== PROVIDED ENTRIES
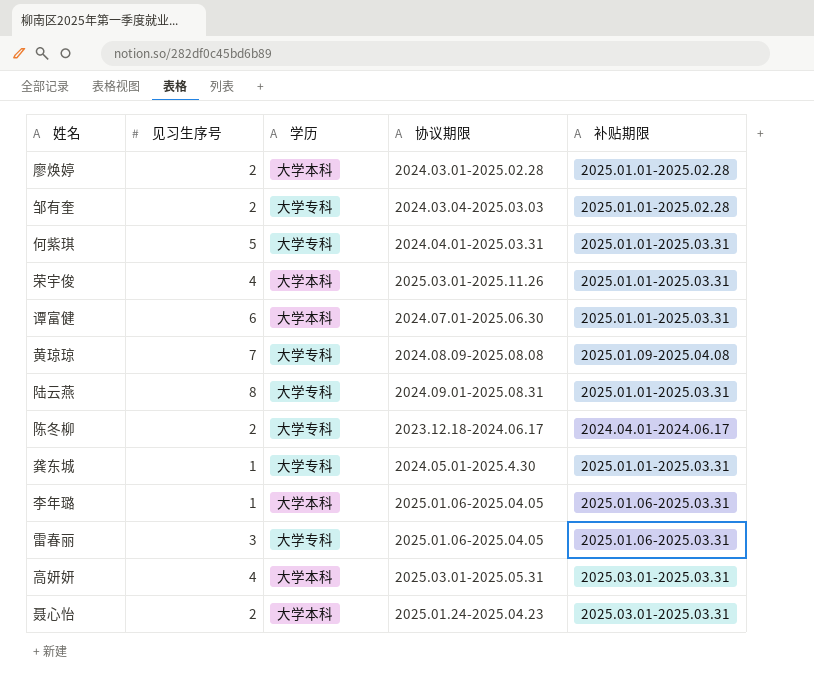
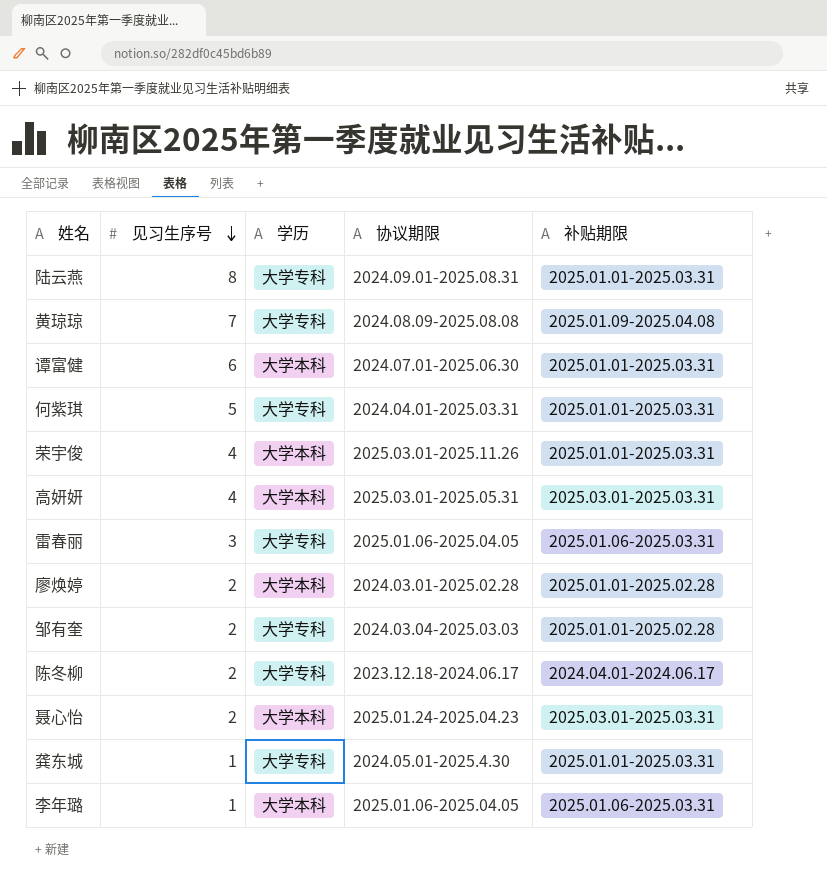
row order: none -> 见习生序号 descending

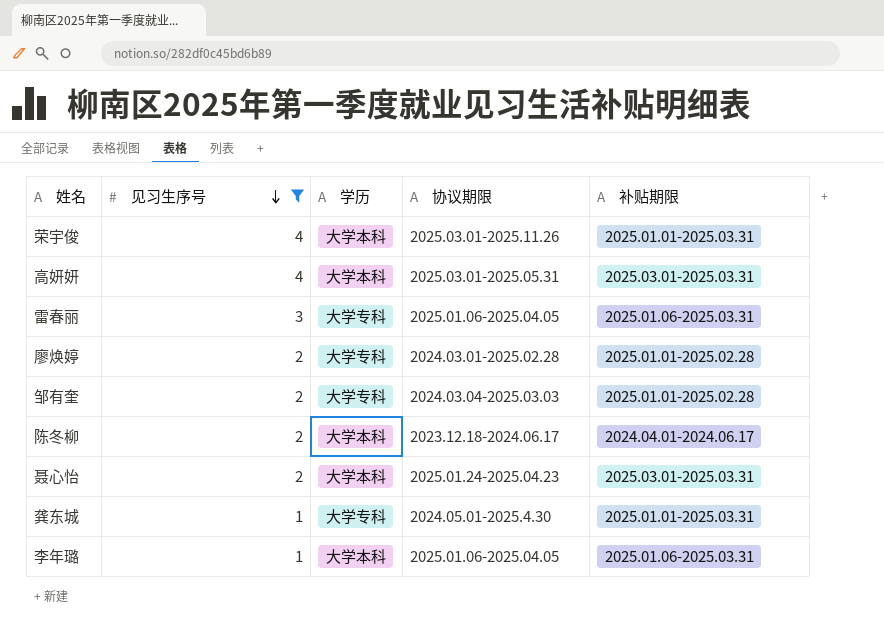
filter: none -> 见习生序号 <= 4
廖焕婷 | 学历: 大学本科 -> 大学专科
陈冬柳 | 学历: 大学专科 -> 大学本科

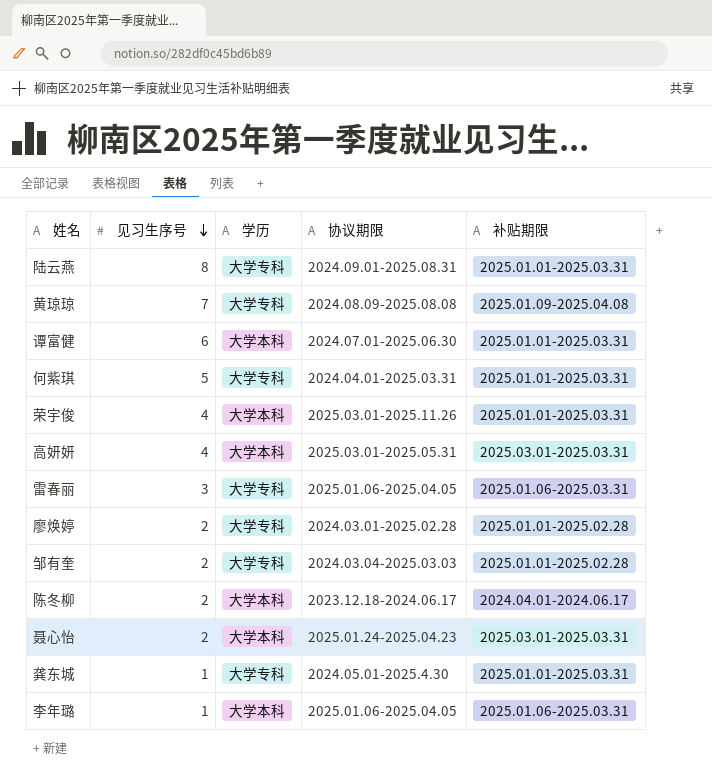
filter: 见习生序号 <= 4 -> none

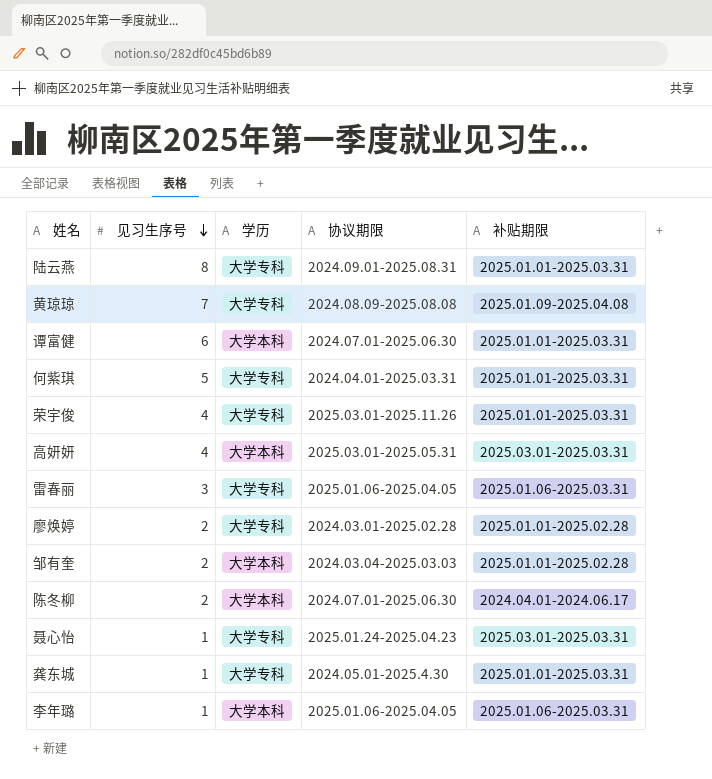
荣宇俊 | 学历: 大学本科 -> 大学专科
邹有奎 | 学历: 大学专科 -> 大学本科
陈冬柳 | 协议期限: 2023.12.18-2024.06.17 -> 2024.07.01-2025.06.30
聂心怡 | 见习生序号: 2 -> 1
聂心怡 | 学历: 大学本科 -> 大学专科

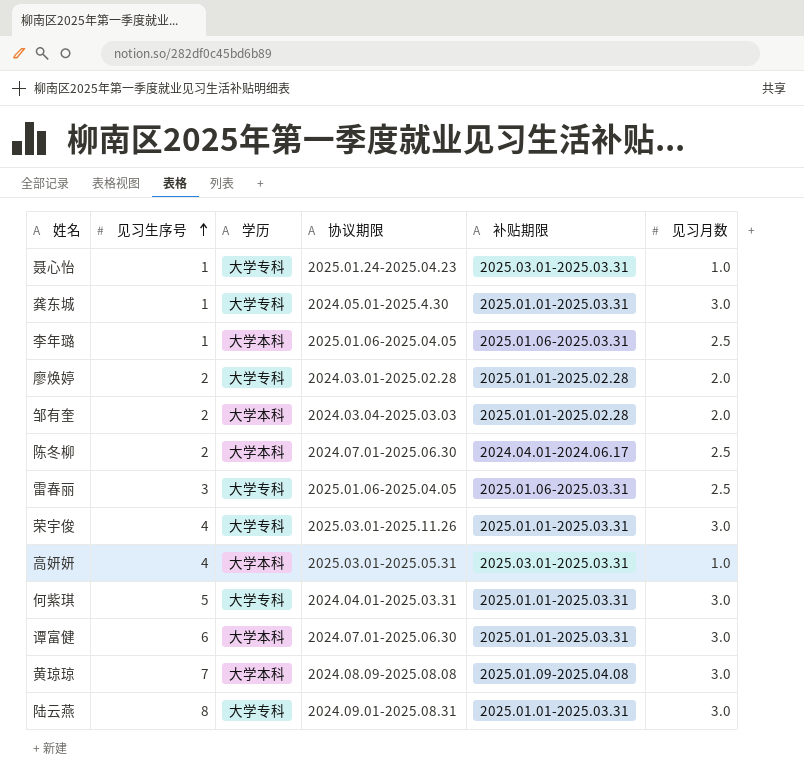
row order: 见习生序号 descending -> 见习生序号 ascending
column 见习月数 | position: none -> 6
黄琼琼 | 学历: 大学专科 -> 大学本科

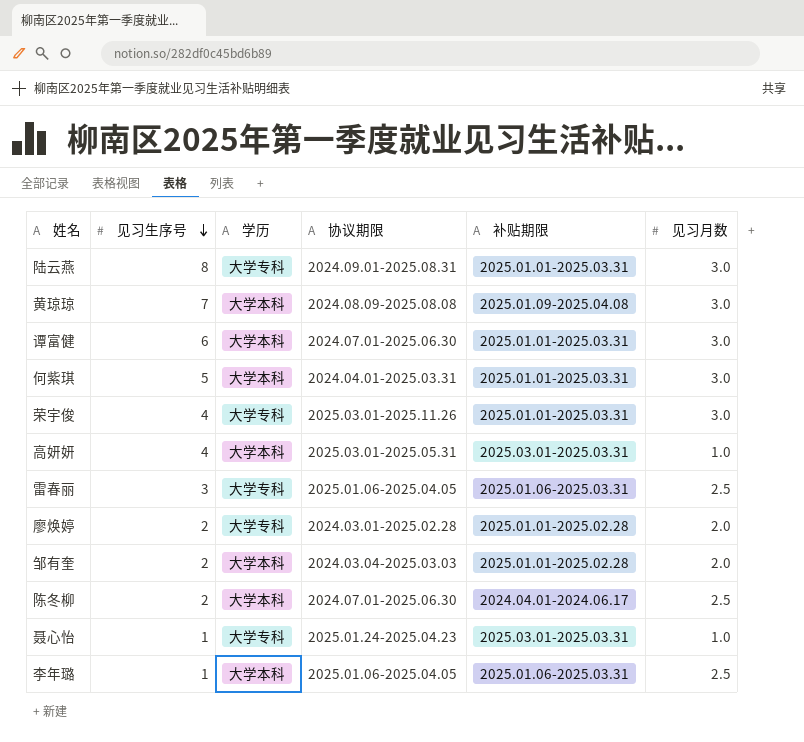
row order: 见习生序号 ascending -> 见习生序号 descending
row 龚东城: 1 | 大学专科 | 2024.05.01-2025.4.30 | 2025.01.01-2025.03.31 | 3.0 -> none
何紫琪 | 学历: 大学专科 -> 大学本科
====
#### TASK OBJECTIVE
Find the word "descending" in the data and show each line that holds it.

#### OUTPUT OF THE TASK
row order: none -> 见习生序号 descending
row order: 见习生序号 descending -> 见习生序号 ascending
row order: 见习生序号 ascending -> 见习生序号 descending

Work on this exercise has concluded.